Guest Editor Anthony Neil Smith's introduction
"If you want to sell to Gold Medal Books, don't read Gold Medal and ape them. Read Faulkner, Hemingway, Dostoevski and Scott Fitzgerald, O'Hara and Herman Wouk. If you read Gold Medal Books, you might hit a market several pay grades lower. In order to hit those markets, read Gold Medal. But to hit Gold Medal, read Faulkner."
--Hary Whittington, pulp novelist
I would like to say thanks to Steven for indulging all of us crime fiction fetishists with this issue of STORYGLOSSIA. I hope the choices I made for the issue make you proud, sir.
I've never bought the concept that pulp crime fiction is only good for entertainment purposes, and that whatever aspirations it had towards literature were worthless. A simple time-waster. Escapist. What to read while taking a break from serious reading. Sorry, just can't accept that. All the crime novels I've read, all the stunning scenes, unforgettable characters, burned-into-your-eyes images, and you're telling me they're throwaways?
I believe crime fiction, as with any subgenre, can be lifted into the literary stratosphere while still keeping the hyper-real over-the-top intensity that so readily identifies the work as pulp. Maybe it's the hyper-reality that brings me back again and again—things in crime fiction land are louder, harder, more vivid, more sexy, more dangerous than everyday life, and yet look at what you can learn about the human condition when you push folks to their breaking points. I don't read crime fiction to solve a puzzle. I read it to witness the consequences of the terrible things people do to each other, and how they deal with the aftermath.
So that's what I was looking for this time around—crime stories that really got to me. The stories I couldn't shake out of my head. The stories that hooked me immediately without wasting any time. The ones that gave me a person to empathize with throughout, even if I didn't trust one goddamned word that came out of his or her mouth. The ones that surprised me in the right way, making perfect sense with what I'd read before.
I'm glad there's plenty of room in the crime fiction genre for so many different types of stories—classic P.I., traditional amateur sleuths, good cops, bad cops, locked room, noir, cozy, funny, tragic, both, with cats, without cats—even if I can't stand some of the stuff. At least the rest of it gets to those other people in a way a cat mystery will never get to me. It's just nice to see the choices. I don't even mind when a little old lady who loves her Big Thriller Author comes up and lambasts me for all the naughty words, dirty sex, and unblinking violence in my work. The best thing I can do is say "Well, just don't read it, then."

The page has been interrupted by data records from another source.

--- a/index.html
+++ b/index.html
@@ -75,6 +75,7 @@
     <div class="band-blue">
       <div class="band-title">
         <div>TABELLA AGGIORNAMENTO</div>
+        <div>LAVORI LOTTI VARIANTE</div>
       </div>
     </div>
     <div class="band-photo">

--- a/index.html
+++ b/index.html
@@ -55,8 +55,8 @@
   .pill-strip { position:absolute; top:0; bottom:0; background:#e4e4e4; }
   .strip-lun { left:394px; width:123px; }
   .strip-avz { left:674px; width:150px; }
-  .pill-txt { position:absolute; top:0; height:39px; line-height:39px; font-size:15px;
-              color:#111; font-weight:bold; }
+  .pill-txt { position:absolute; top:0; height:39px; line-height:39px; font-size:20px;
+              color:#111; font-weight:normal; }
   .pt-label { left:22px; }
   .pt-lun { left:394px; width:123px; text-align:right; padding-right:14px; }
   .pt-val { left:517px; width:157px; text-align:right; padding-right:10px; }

However, these are the stories that reached inside and really held on. They were determined to be in this issue. And I can't help but oblige them. Maybe they won't be your cup of tea regardless of what side of the literary fence you're sitting on. But I've got no problem walking that fence like a tightrope, ready and willing to fall off over and over again before hopping right back up and tightwalking some more. It's exhilarating, hovering above it all, but not afraid to get your hands dirty when the time comes.
Crime fiction is all about dirty hands and dirty minds. We wouldn't have it any other way.